Achieving city goals in areas outside of direct municipal authority requires lots of persistent persuasion and coalition engagement by staff and Council. The constellation of regional organizations within which Boulder operates often restricts our choices. The interlocking webs of control and influence limiting Boulder can be hard to discern from outside the sausage factory.

In future pieces, I’ll explore key regional institutions and their impacts on Council’s policy options. For example, state law bars local rent control, until recently it banned local firearm regulations, and a potpourri of organizations eternally tussle over transportation policy. The city must act within this political reality that imposes barriers on critical issues like housing, transportation, and climate action. Those barriers must be dismantled to meet our goals, so I’ll highlight some important impediments.

I’ll also try to unpack some Council processes to make them more understandable to casual observers. It’s impossible to over-communicate city decision-making procedures since most people tune in occasionally if ever. With the limited time most folks have, the executive summary is all they want, so I’ll work to distill essential points starting with the Council retreat happening this week.

Establishing the work plan for the coming two years is one of the first actions by a new Council. The retreat process is the forum where new and returning Council members, just beginning to establish their cadence and working relationships, explore their policy options. Decisions taken now will weave through Council activity for months or years.

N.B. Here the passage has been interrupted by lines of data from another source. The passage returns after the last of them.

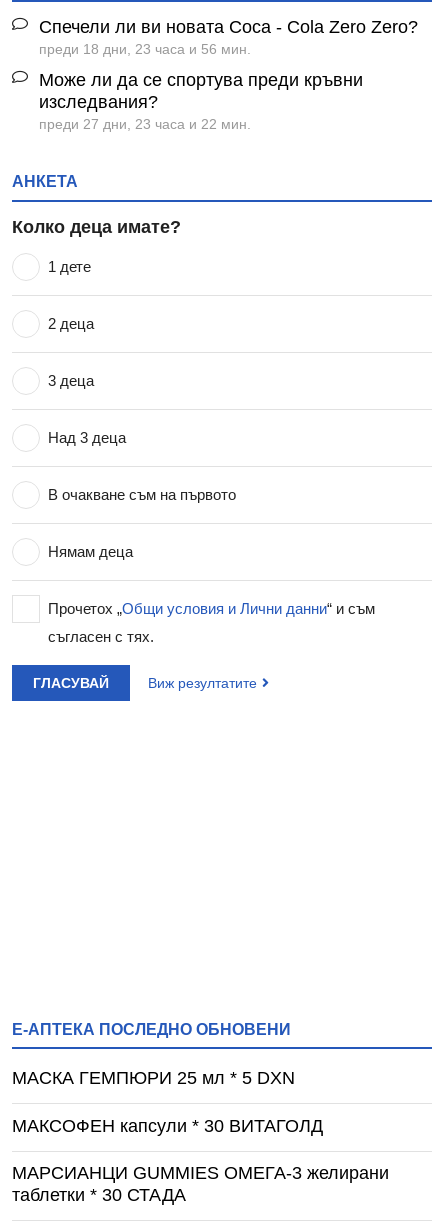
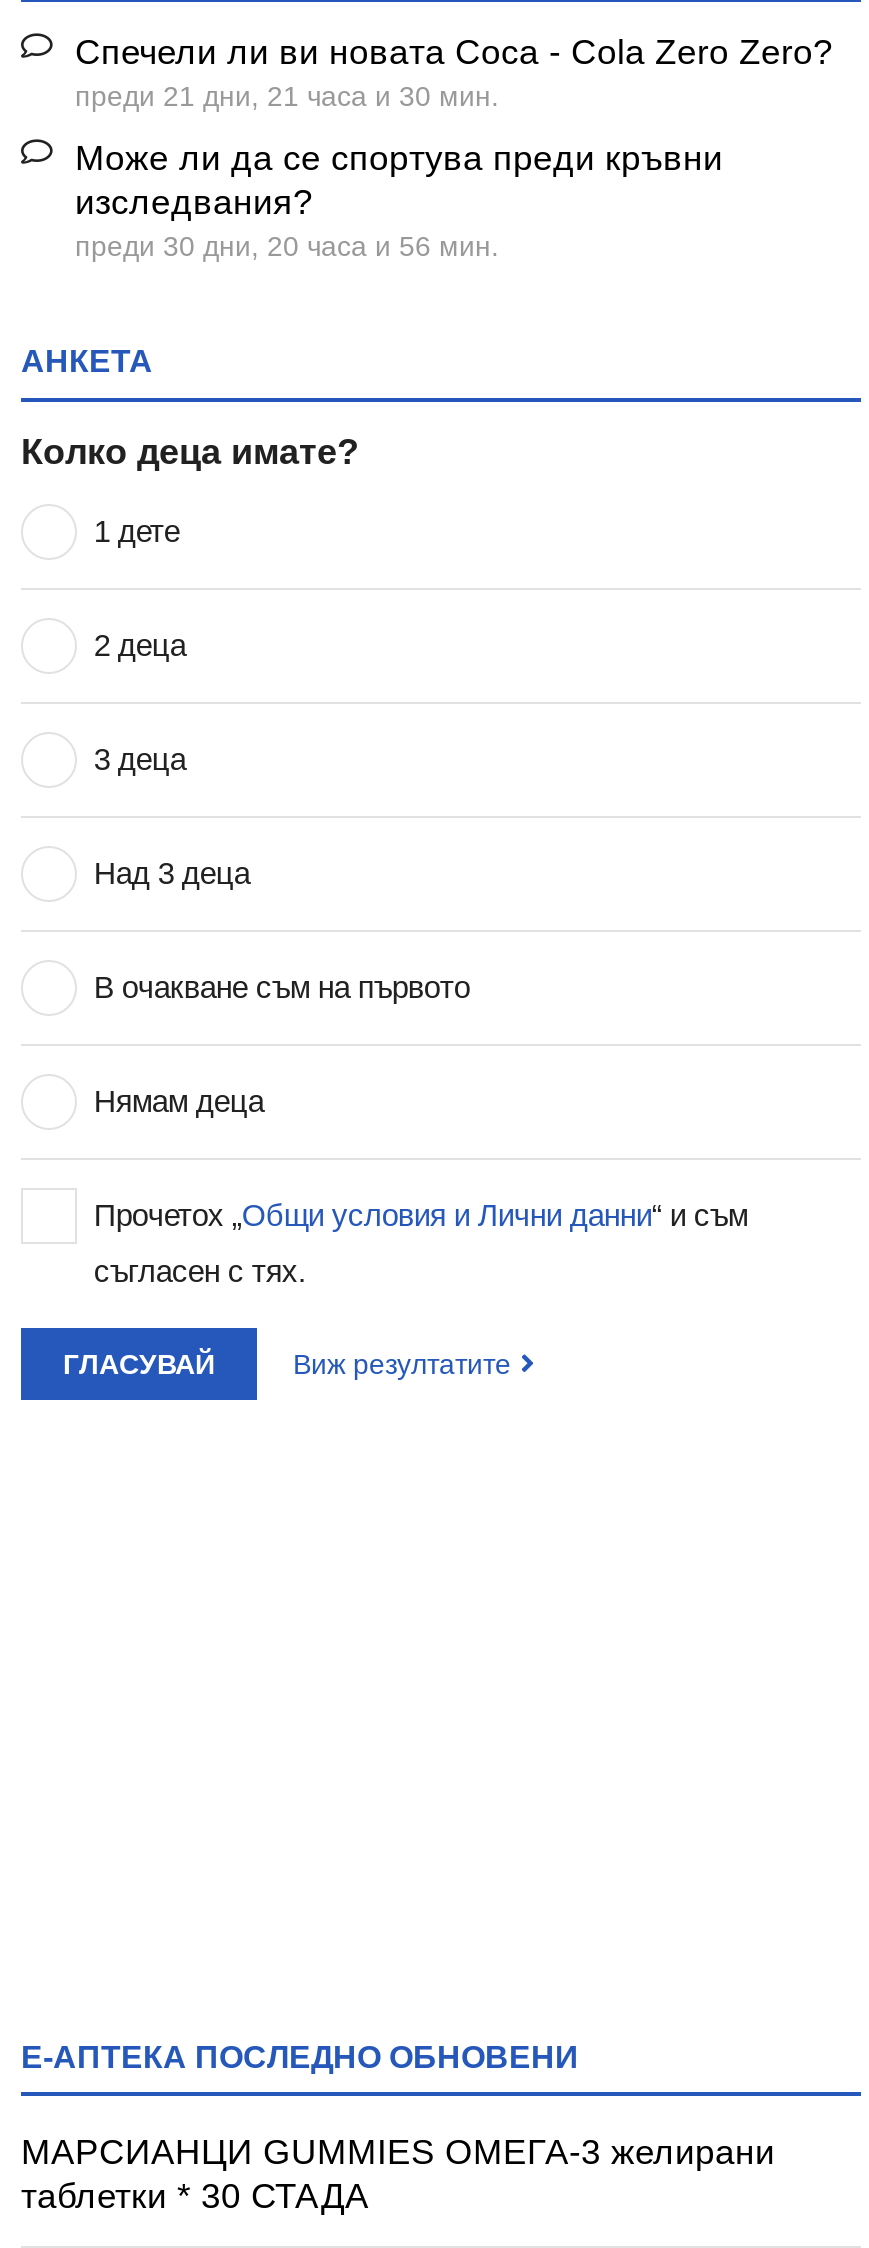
- преди 18 дни, 23 часа и 56 мин.
+ преди 21 дни, 21 часа и 30 мин.

- преди 27 дни, 23 часа и 22 мин.
+ преди 30 дни, 20 часа и 56 мин.

- МАСКА ГЕМПЮРИ 25 мл * 5 DXN
- МАКСОФЕН капсули * 30 ВИТАГОЛД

All councilors have passionate causes they hope to advance. City resources are finite, however, community capacity has limits, and there are those pesky layers of external control. The retreat is a facilitated negotiation among councilors and senior staff about deploying resources; what current items should continue, which new ones should launch, and how Council will focus its time and energy. The challenge is often, as now, too many worthy projects chasing too few resources and time. Tradeoffs must be weighed and priorities established within limits of practicality. Another crucial consideration is preserving organizational capacity to absorb the blows of chance. The discipline to leave that last enticing goal for another Council is challenging but essential to harbor resources for unexpected challenges guaranteed to arise.

It’s an exciting time, with the few continuing Council projects leaving space for new initiatives. Timely priorities like analyzing the Planning Reserve for affordable housing will have to be balanced with the grave imperative to enhance preparedness for ongoing climate disruption. The floods and fires will grow ever more formidable and menacing. We must reinforce and modernize our infrastructure, warning systems, evacuation planning, development policies and disaster preparation for the storms that loom. Godspeed to Council in this first important balancing act they are undertaking.

Sam Weaver is a former mayor of Boulder and former volunteer fire chief, both roles that require putting out fires. Collective action in the face of climate disruption preoccupies him, renewables and energy storage sustain him, and wide open spaces make it all worth it.